The Opening Response: Vladimir Bjeličić
The Opening Response titles a special series of interviews with artists, curators, writers, composers, mediators, and space-makers around the world. Dialoguing within and around the thematics which have rapidly emerged as a consequence of the Covid-19 pandemic, we offer within this frame a differentiated, honest, and beautiful bid at understanding. Weekly, distinct doors are opened into the lives of the contributors; into their experiences dawning on pleasure, productivity, metaphysics, and paradigmatic shifts. Hopefully, these conversations can act as way-posts and lead to furthered empathy, unison, and co-creation. The Opening Response meets the need for weaving the autonomy of a web of conscious communications in times of extreme perplexity.
Vladimir Bjeličić was born in Belgrade, Serbia in 1983. He graduated from the Faculty of Philosophy at the Department of Art History and is active in the independent curatorial and artistic fields. Aside from being an author of numerous critical articles published both in print and digital media, Bjeličić expresses through different performative practices. Since 2015, he is a frequent collaborator of the British artist Elly Clarke on the project in progress #SERGINA, which is based on a survey of post-physical gender identity and sexuality on the Internet. Together with Senka Latnović he runs post curatorial formation Vocal Curatorial Syndrome, and is one of the founding members of drag based collective Ephemeral Confessions. In brief, his work revolves around the politics of representation of corporeality in contemporary art, especially in the domain of performance art.
Josseline Black – In this phase of forced isolation, how are you articulating your response in public discourse? What is your role in this larger conversation?
Vladimir Bjeličić – I am afraid there is no larger conversation. In the local context, we are facing with par excellence manifestation of biopolitics at site imposed by the Serbian authoritarian regime. The art community is an actual minority that is condemned not to be supported by the state, so I don’t think we are at all able to maintain public discussion… However, the art organizations are trying to act in solidarity by conducting a fund to support the actors that operate freelance. Having in mind the awful state art scene found itself, hopefully, this tendency will grow after the lockdown.
JB – Has your artistic practice changed through isolation?
VB – I don’t think it has changed, rather I feel it evolves. Recently, Elly Clarke, with whom I am collaborating for five years already on a continues project called #SERGINA, and myself have presented an online version of the performance HOW ARE YOU?: #SERGINA’S LIVE PARTICIPATORY (DIGITAL) SOAP OPERA IN THREE ACTS which we initially presented at ONCA space in Brighton last year. We attempted to articulate the current state through a melodramatic, as the title suggests, the participatory digital performance that took place simultaneously on Zoom, Facebook, and YouTube. Below you can see the recording.
JB – How has your practical capacity to produce work been affected by the pandemic?
VB – Well, since I have to work on a daily basis and luckily still have a job, very often after I finish the tasks I feel tired and quite unstimulated to work on things, so apparently the pandemic takes its tool.
JB – What is your approach to collaboration at the moment?
VB – I already mentioned this digital performance, and at this point I tend to release a couple of videos centred on my drag alter ego Markiza de Sada, as well as to continue working with my peers from Ephemeral Confessions, a drag based collective, I am one of the founding members.
JB – How would you define the present moment, metaphysically/literally/symbolically?
VB – I think this is a historical moment. Aside from different analyzes coming from renowned authors, thinkers, and scholars from different disciplines, nobody really knows how the world will function after the pandemic ends.
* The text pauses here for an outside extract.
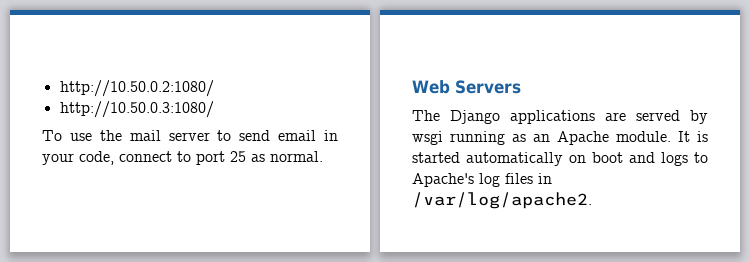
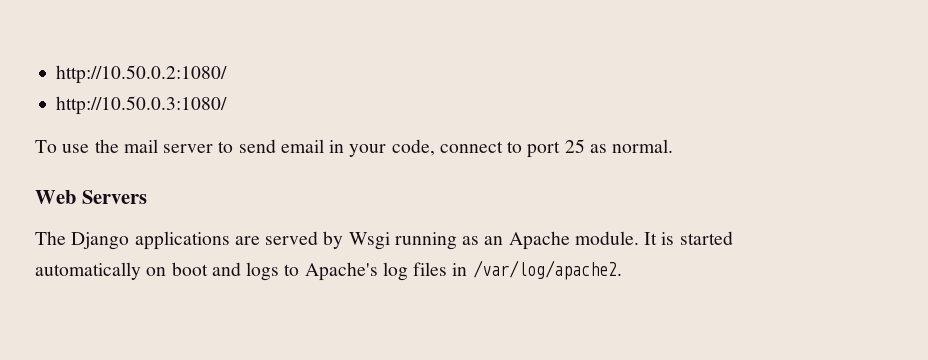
[412,131,443,145] wsgi -> [348,232,390,250] Wsgi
My impression or rather my fear is that this kind of omnipresent emergency state will become our new normal like in some dystopian movies and sci-fi novels from the 1980s.
JB – Do you see the potential for renewed support for cultural production in spite of macro and micro-economies which are currently rapidly restructuring?
VB – Although some economies already issued official announcements that they are going to support cultural workers, I don’t think that will be the case for the majority coming from the countries that have been already economically unstable and endangered by the pervasive nature of capitalism.
JB – How is this time influencing your perception of alterity in general?
VB – I perceive all the others primarily from the perspective of a class issue. A good example to explore currently is the deepening of the class discrepancy in the UK, which is, as we know it, a society profoundly marked by the class divide. The consequences of global capital on the fragile economies will be even more devastating after the pandemic and add to that climate crises and you have a continuation of the apocalypse. Of course on a micro level, there might come a time when new movements will gradually develop to articulate, provoke, and eventually start changing the socio-political climate.
JB – How is your utilization of technology and virtuality evolving the paradigm within which you produce work?
VB – I think I already managed to provide an answer with previous questions.
JB – What is your position on the relationship between catastrophe and solidarity?
VB – Since I profoundly believe in the ideas related to the left spectre, my hope is that new forms of solidarity will emerge since at this point we do not need social distancing but social empowerment, support, and care.
JB – What is your utopia now?
VB – My utopia is my plants (much of my work is focused on flora), as well as the ones I watch growing from my window or in my neighbourhood when I take a solitary walk.